By the time Espinoza won his seventh - the Del Mar Debutante with Point Ashley - the rest of the room had been pretty much reduced to spectators. Solis captured the prevailing mood.

"It was amazing," Solis said. "Very exciting. You love to see a jockey get on a roll like that, and there is no feeling like it, when everything is clicking."

Solis can be forgiven, however, if his thoughts turned to self-preservation at the start of Monday's ninth race, an allowance event for 3-year-olds. His mount, second choice Winning Tactics, went to his nose at the break and spiked Solis to the ground.

"You know the craziest thing of all?" Solis recalled. "One horse [Espinoza's] broke through the gate, and there were two or three acting up. Mine was the only one really behaving, and he was the only one who stumbled and fell."

Solis was rushed to what may someday become known as the Alex Solis Emergency Room of Scripps Memorial Hospital in nearby La Jolla. On his last visit, two years ago, he was there for a severely fractured vertebra and broken ribs, injuries that required extensive surgery and six months of rehabilitation.

"The same guy who X-rayed me back then did the X-rays this time, too," Solis said. "I told him that I'd like to say, 'Nice to see you again.' But I really couldn't."

This time, Solis got a reprieve.

"Just bruised ribs. That's all I have," he said. "They were more worried that I was passing a little blood. After I went down, the horse kicked me with his back legs and got me right in the stomach and the kidneys. The guys on the gate crew told me it sounded very ugly. I didn't hear it, but I sure felt it, and it knocked the wind out of me. I had to just lay down and be patient until I could start breathing again."

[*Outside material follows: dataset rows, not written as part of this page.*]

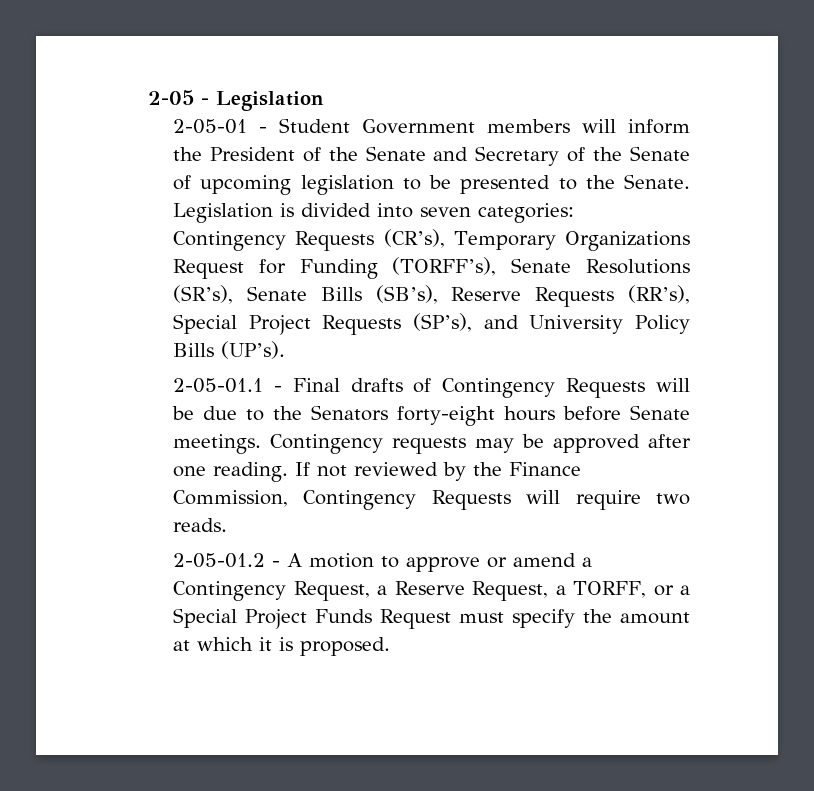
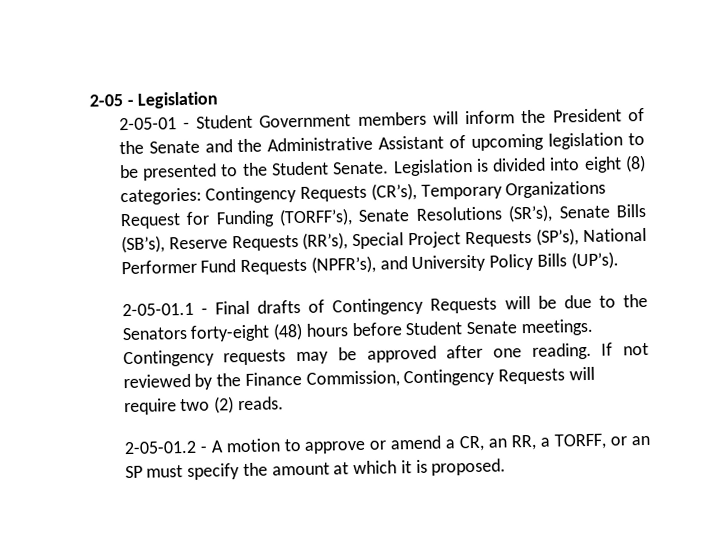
- 2-05-01 - Student Government members will inform the President of the Senate and Secretary of the Senate of upcoming legislation to be presented to the Senate.
+ 2-05-01 - Student Government members will inform the President of the Senate and the Administrative Assistant of upcoming legislation to be presented to the Student Senate.
- Legislation is divided into seven categories: Contingency Requests (CR’s), Temporary Organizations Request for Funding (TORFF’s), Senate Resolutions (SR’s), Senate Bills (SB’s), Reserve Requests (RR’s), Special Project Requests (SP’s), and University Policy Bills (UP’s).
+ Legislation is divided into eight (8) categories: Contingency Requests (CR’s), Temporary Organizations Request for Funding (TORFF’s), Senate Resolutions (SR’s), Senate Bills (SB’s), Reserve Requests (RR’s), Special Project Requests (SP’s), National Performer Fund Requests (NPFR’s), and University Policy Bills (UP’s).
- 2-05-01.1 - Final drafts of Contingency Requests will be due to the Senators forty-eight hours before Senate meetings.
+ 2-05-01.1 - Final drafts of Contingency Requests will be due to the Senators forty-eight (48) hours before Student Senate meetings.
- If not reviewed by the Finance Commission, Contingency Requests will require two reads.
+ If not reviewed by the Finance Commission, Contingency Requests will require two (2) reads.
- 2-05-01.2 - A motion to approve or amend a Contingency Request, a Reserve Request, a TORFF, or a Special Project Funds Request must specify the amount at which it is proposed.
+ 2-05-01.2 - A motion to approve or amend a CR, an RR, a TORFF, or an SP must specify the amount at which it is proposed.

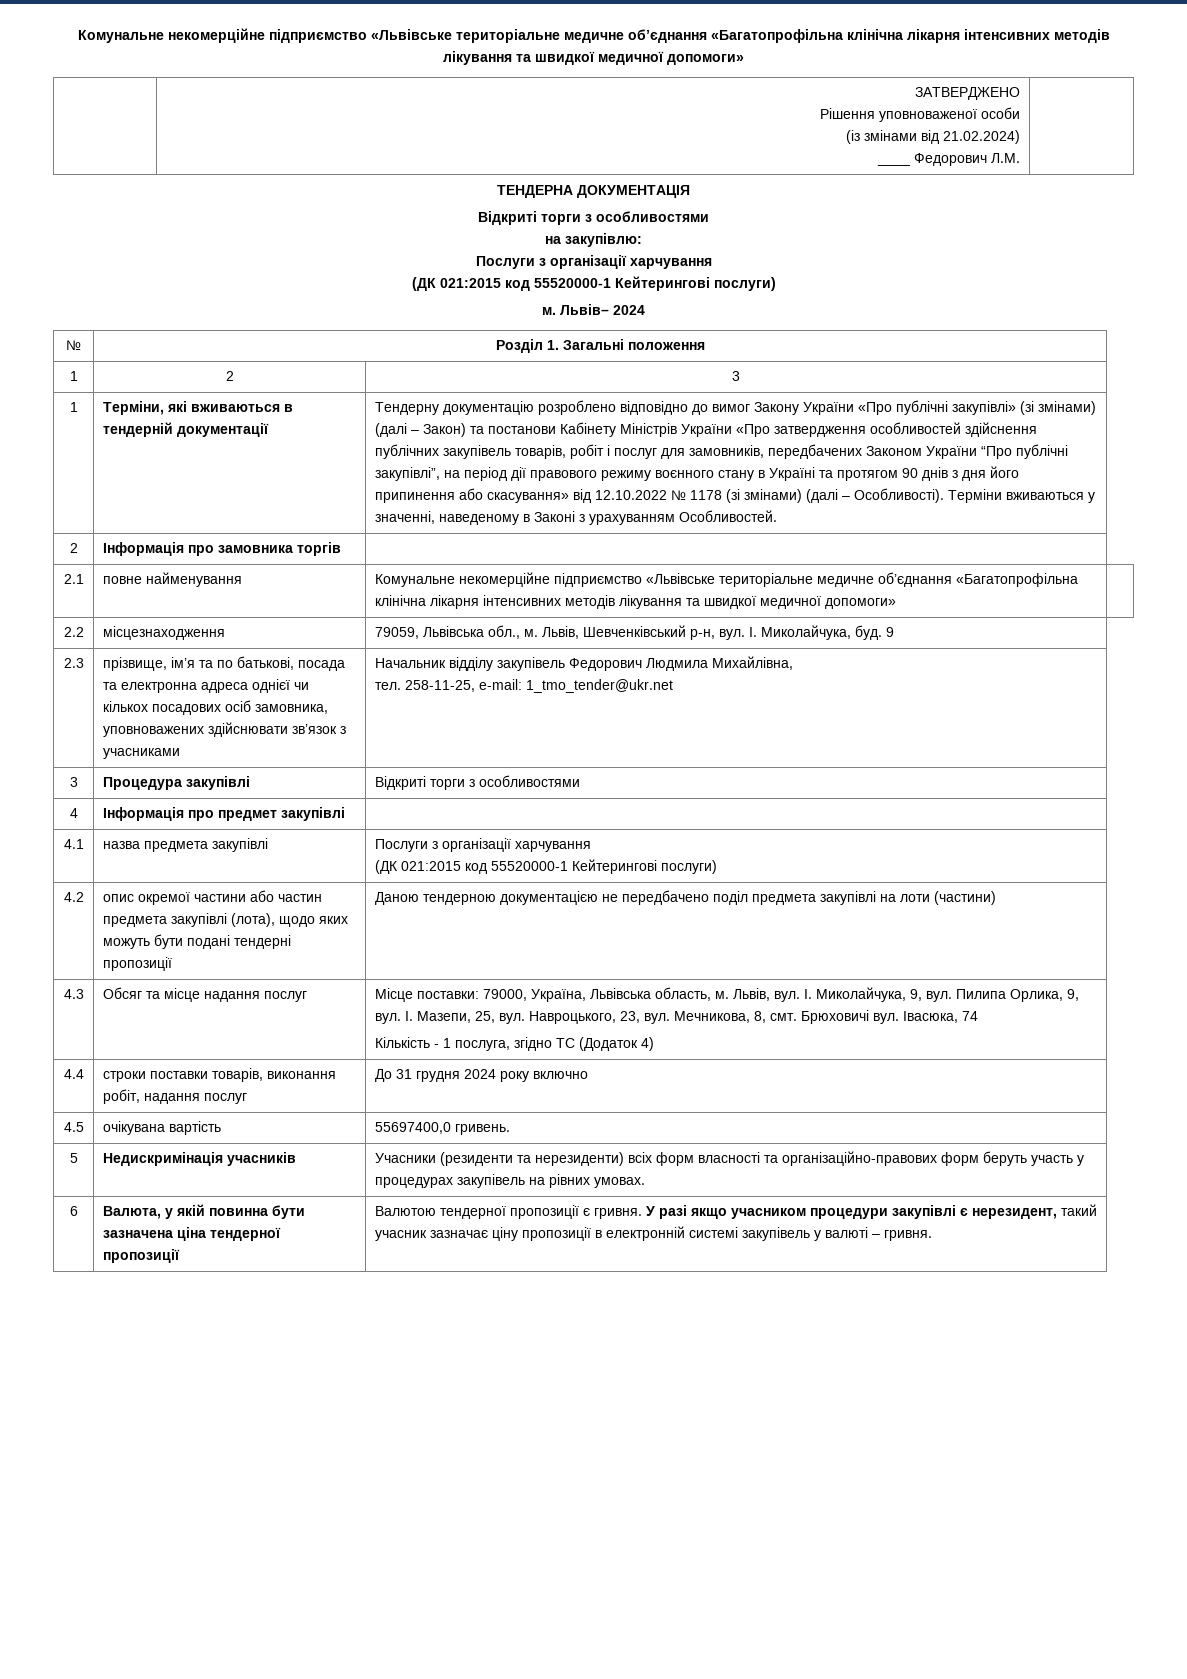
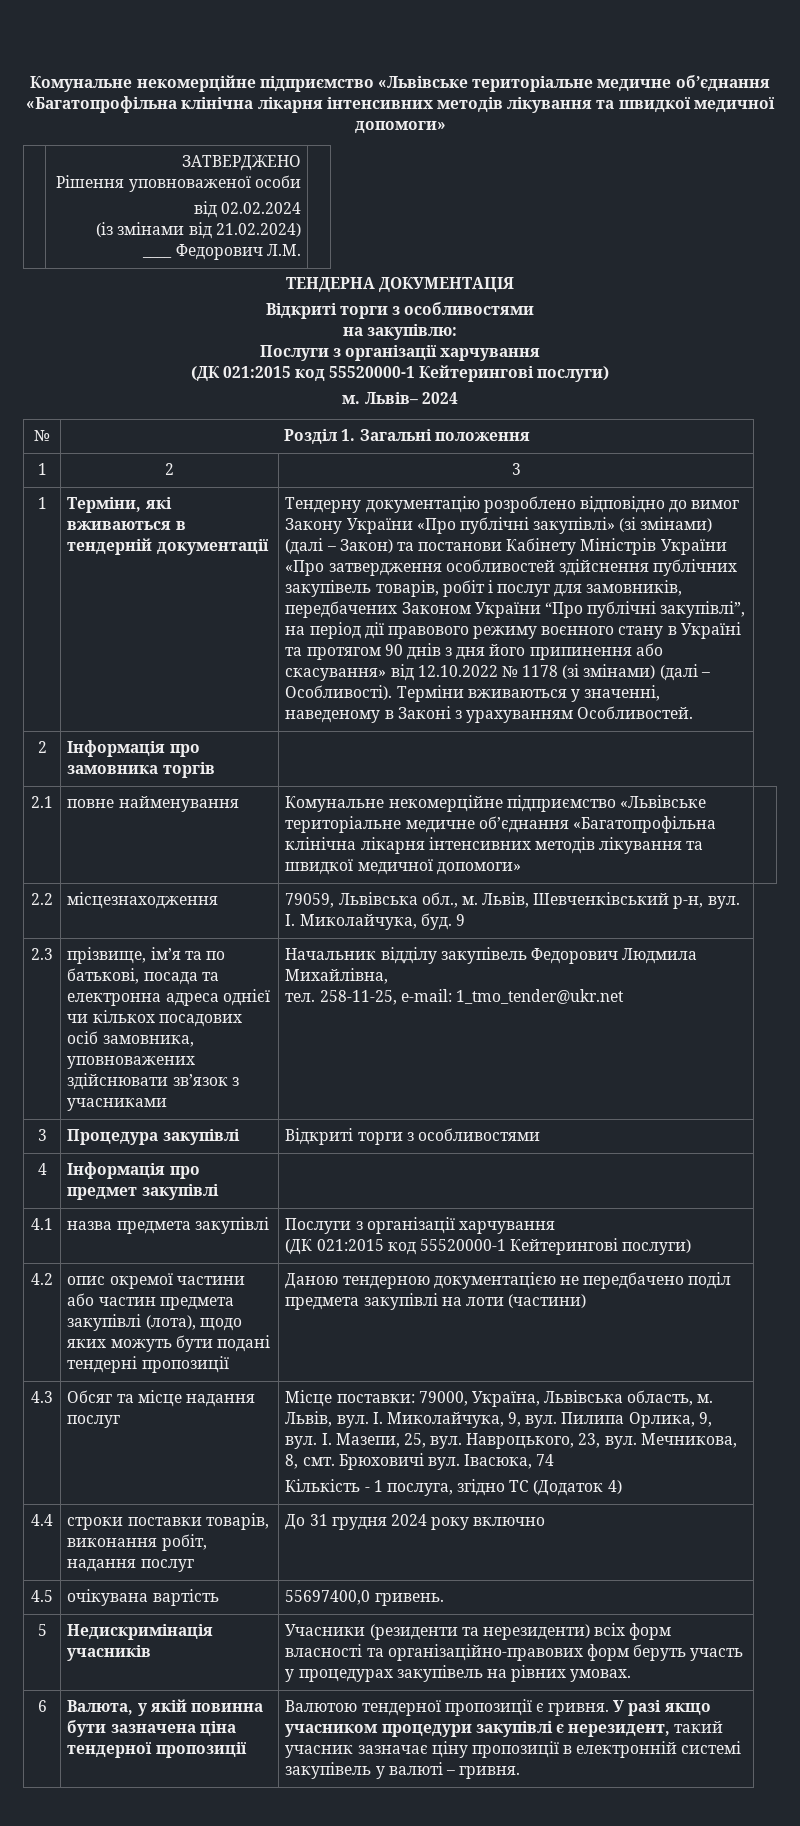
  | ЗАТВЕРДЖЕНО
  Рішення уповноваженої особи
+ від 02.02.2024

Solis was heading for a vacation anyway, first to Napa Valley and then on to his native Panama, which means his wounds will have time to heal before the Oak Tree meet opens on Sept. 27. Success is the point, but survival is the key. So when a rider gets banged up, thrown, and kicked in the gut, all they ask is to be able to walk away and try again.

"I was very fortunate, very lucky," Solis said, and it almost sounded as if he had just won seven.